Entries taken from a collection
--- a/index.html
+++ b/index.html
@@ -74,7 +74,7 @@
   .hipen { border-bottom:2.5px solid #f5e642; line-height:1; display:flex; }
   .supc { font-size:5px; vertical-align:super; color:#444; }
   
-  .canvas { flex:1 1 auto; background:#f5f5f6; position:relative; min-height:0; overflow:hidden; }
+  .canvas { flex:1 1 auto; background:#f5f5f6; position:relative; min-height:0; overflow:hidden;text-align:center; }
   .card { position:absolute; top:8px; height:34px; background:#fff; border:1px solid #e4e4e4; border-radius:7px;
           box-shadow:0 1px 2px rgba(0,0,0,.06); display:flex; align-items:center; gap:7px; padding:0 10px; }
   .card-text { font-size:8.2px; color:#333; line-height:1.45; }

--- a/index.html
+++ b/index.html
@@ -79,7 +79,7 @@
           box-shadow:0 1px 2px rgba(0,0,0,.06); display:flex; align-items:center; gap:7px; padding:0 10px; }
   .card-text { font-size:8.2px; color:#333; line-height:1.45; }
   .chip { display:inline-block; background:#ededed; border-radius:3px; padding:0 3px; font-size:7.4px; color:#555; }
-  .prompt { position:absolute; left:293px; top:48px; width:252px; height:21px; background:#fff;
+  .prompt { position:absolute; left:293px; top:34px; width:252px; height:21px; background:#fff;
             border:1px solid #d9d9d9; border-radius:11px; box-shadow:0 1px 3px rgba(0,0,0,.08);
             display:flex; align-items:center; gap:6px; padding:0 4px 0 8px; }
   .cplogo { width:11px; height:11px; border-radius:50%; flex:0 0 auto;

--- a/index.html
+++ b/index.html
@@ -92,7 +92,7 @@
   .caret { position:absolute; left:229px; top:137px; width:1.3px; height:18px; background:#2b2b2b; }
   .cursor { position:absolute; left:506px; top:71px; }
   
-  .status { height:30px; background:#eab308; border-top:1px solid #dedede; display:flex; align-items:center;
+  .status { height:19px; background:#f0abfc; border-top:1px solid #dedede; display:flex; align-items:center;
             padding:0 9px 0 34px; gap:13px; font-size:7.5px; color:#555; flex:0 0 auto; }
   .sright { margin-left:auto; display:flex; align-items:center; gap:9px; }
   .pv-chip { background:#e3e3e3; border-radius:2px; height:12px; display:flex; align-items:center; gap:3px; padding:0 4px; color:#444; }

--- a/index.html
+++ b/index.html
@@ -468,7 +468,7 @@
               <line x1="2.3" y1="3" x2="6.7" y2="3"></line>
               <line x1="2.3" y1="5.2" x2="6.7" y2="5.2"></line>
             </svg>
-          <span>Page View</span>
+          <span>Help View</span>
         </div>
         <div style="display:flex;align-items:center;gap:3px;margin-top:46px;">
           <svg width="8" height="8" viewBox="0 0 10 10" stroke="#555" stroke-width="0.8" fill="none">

### Task details
Each line above is to be reproduced exactly. Leave none out.

### Output of the exercise
--- a/index.html
+++ b/index.html
@@ -74,7 +74,7 @@
   .hipen { border-bottom:2.5px solid #f5e642; line-height:1; display:flex; }
   .supc { font-size:5px; vertical-align:super; color:#444; }
   
-  .canvas { flex:1 1 auto; background:#f5f5f6; position:relative; min-height:0; overflow:hidden; }
+  .canvas { flex:1 1 auto; background:#f5f5f6; position:relative; min-height:0; overflow:hidden;text-align:center; }
   .card { position:absolute; top:8px; height:34px; background:#fff; border:1px solid #e4e4e4; border-radius:7px;
           box-shadow:0 1px 2px rgba(0,0,0,.06); display:flex; align-items:center; gap:7px; padding:0 10px; }
   .card-text { font-size:8.2px; color:#333; line-height:1.45; }

--- a/index.html
+++ b/index.html
@@ -79,7 +79,7 @@
           box-shadow:0 1px 2px rgba(0,0,0,.06); display:flex; align-items:center; gap:7px; padding:0 10px; }
   .card-text { font-size:8.2px; color:#333; line-height:1.45; }
   .chip { display:inline-block; background:#ededed; border-radius:3px; padding:0 3px; font-size:7.4px; color:#555; }
-  .prompt { position:absolute; left:293px; top:48px; width:252px; height:21px; background:#fff;
+  .prompt { position:absolute; left:293px; top:34px; width:252px; height:21px; background:#fff;
             border:1px solid #d9d9d9; border-radius:11px; box-shadow:0 1px 3px rgba(0,0,0,.08);
             display:flex; align-items:center; gap:6px; padding:0 4px 0 8px; }
   .cplogo { width:11px; height:11px; border-radius:50%; flex:0 0 auto;

--- a/index.html
+++ b/index.html
@@ -92,7 +92,7 @@
   .caret { position:absolute; left:229px; top:137px; width:1.3px; height:18px; background:#2b2b2b; }
   .cursor { position:absolute; left:506px; top:71px; }
   
-  .status { height:30px; background:#eab308; border-top:1px solid #dedede; display:flex; align-items:center;
+  .status { height:19px; background:#f0abfc; border-top:1px solid #dedede; display:flex; align-items:center;
             padding:0 9px 0 34px; gap:13px; font-size:7.5px; color:#555; flex:0 0 auto; }
   .sright { margin-left:auto; display:flex; align-items:center; gap:9px; }
   .pv-chip { background:#e3e3e3; border-radius:2px; height:12px; display:flex; align-items:center; gap:3px; padding:0 4px; color:#444; }

--- a/index.html
+++ b/index.html
@@ -468,7 +468,7 @@
               <line x1="2.3" y1="3" x2="6.7" y2="3"></line>
               <line x1="2.3" y1="5.2" x2="6.7" y2="5.2"></line>
             </svg>
-          <span>Page View</span>
+          <span>Help View</span>
         </div>
         <div style="display:flex;align-items:center;gap:3px;margin-top:46px;">
           <svg width="8" height="8" viewBox="0 0 10 10" stroke="#555" stroke-width="0.8" fill="none">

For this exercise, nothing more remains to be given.